Notre salut est conditionné par notre retour sur la bonne voie pour pratiquer l’innocence et la sincérité de nos ancêtres. Ce jour-là, nos souffrances prendront fin, et Dieu rappellerait le corbeau, mais cette fois pour qu’il lâche sur nos têtes richesse et savoir. L’autre sac qui contient les poux et l’ignorance, il le jetterait sur les autres, les Roumis. Telle est l’explication de l’oncle Moh de ce qui nous arrive et des voies de notre salut, lui qui croit toujours que la terre se repose sur les cornes du bœuf. Travailler ? Non, ça ne servira à rein, il faut attendre le retour du corbeau.
Avec cette dernière nouvelle, nous fermons TUGHALIN, après avoir lu les 143 pages qu’il renferme. Et nous retournons à nous-mêmes, avec plein d’émotions, pour méditer et penser les interrogations, les idées que la lecture a provoqué en nous.
Ainsi sont les retours, multiples, pluriels, pleins de sagesses, de satisfactions, mais aussi de douleurs et de malaises. Le lecteur en tamazight lira avec beaucoup de plaisir ces textes écrits dans un amazigh accessible et à la portée de tous. Pour les néologismes intégrés, un dictionnaire est disponible dans les pages 141 et 142.
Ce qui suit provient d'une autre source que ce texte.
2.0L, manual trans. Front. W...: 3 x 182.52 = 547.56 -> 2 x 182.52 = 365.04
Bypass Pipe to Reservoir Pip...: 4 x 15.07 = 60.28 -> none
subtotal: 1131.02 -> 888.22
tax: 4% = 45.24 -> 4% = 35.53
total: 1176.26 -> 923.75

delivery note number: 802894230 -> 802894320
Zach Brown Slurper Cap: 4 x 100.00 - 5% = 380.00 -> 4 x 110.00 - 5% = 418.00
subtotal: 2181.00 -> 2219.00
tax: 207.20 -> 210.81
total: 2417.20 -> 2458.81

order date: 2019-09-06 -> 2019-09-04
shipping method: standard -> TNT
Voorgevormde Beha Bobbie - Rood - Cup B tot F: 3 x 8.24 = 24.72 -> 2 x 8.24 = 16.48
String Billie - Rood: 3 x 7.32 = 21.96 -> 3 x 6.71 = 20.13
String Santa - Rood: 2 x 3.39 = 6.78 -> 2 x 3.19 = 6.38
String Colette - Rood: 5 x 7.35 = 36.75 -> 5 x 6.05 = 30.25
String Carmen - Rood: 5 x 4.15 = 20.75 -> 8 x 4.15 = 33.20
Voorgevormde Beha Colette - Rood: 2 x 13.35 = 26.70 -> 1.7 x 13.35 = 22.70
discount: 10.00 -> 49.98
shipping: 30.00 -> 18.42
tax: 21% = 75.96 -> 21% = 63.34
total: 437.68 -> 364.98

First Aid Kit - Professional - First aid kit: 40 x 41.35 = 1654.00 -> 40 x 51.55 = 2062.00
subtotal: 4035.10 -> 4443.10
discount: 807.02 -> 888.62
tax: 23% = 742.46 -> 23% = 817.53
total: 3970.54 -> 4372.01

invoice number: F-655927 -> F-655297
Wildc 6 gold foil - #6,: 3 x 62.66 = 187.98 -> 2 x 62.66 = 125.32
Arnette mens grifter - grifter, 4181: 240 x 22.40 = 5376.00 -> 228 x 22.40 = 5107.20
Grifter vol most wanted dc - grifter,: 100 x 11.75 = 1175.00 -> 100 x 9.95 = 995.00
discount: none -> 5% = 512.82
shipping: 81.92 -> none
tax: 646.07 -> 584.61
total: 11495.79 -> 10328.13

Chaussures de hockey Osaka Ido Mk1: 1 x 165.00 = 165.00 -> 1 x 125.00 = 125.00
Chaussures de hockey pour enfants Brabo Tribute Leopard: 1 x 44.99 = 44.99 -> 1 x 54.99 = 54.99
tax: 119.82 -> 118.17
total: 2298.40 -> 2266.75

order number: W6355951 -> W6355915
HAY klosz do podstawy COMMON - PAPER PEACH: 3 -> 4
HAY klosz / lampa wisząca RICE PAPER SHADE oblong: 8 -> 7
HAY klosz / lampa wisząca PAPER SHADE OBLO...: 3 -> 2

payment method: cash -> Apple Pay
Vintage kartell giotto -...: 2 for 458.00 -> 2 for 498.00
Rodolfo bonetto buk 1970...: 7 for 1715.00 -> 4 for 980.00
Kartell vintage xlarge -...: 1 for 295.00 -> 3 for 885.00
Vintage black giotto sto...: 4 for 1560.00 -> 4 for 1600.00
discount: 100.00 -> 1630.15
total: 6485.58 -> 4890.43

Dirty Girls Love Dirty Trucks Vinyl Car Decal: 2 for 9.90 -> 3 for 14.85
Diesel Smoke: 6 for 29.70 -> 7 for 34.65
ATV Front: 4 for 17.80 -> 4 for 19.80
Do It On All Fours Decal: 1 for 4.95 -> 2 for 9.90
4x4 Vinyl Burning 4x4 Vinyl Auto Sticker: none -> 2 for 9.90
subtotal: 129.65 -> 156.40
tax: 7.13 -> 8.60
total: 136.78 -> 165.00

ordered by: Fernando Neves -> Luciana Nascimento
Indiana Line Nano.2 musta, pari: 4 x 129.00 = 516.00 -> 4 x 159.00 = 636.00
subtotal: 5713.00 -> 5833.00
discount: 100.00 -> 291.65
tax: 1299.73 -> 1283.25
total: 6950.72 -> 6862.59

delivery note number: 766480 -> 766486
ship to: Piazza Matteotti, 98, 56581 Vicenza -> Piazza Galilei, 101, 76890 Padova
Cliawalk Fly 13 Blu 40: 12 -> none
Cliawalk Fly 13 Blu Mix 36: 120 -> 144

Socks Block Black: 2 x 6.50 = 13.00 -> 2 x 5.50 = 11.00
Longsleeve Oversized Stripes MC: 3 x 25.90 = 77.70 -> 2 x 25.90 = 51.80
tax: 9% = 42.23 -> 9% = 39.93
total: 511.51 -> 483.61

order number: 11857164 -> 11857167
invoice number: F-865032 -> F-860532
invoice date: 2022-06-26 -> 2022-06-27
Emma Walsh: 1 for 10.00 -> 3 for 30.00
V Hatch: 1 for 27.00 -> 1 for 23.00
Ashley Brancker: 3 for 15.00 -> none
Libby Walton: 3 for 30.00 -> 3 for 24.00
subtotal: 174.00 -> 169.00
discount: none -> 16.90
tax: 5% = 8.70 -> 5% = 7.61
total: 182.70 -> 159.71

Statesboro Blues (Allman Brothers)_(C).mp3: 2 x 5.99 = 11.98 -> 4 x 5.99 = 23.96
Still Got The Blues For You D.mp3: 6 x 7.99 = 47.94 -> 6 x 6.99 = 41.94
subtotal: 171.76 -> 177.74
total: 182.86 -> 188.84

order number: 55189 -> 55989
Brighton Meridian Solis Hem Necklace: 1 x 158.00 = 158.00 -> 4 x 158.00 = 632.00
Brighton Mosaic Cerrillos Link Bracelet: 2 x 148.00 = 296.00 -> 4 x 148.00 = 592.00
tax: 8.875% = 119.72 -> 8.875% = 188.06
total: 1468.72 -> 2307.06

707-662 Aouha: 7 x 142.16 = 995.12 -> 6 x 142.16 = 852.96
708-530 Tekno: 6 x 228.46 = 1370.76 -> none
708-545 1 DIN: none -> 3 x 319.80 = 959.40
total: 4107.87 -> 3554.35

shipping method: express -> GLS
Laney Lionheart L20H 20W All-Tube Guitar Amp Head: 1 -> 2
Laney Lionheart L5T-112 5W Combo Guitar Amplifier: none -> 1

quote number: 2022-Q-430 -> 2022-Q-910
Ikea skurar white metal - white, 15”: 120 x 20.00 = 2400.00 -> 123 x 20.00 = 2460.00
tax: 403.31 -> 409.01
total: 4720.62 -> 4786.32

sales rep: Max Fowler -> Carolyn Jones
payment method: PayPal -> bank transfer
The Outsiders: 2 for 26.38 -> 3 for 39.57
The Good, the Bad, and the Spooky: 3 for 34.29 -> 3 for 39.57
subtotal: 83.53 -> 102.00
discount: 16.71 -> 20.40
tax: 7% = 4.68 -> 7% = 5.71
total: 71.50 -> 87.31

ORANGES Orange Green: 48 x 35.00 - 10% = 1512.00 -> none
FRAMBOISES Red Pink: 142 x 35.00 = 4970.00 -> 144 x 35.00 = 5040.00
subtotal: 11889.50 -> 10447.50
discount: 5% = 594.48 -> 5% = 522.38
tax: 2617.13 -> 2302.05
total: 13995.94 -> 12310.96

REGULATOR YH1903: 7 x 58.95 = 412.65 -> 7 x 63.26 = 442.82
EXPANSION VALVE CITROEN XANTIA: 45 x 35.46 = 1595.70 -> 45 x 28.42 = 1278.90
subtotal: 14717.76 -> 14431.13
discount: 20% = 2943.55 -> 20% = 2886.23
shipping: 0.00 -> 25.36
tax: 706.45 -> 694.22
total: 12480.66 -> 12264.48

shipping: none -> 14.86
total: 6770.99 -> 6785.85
TUGHALIN est disponible dans les librairies, il vous attend. Il faut faire le premier pas, il faut commencer à lire une ligne, une page, pour se retrouver en train de clôturer la lecture de votre premier livre en langue tamazight, il faut simplement oser et avoir un petit peu de volonté. La volonté, c’est la solution à tous nos problèmes, le corbeau, lui, restera toujours noir.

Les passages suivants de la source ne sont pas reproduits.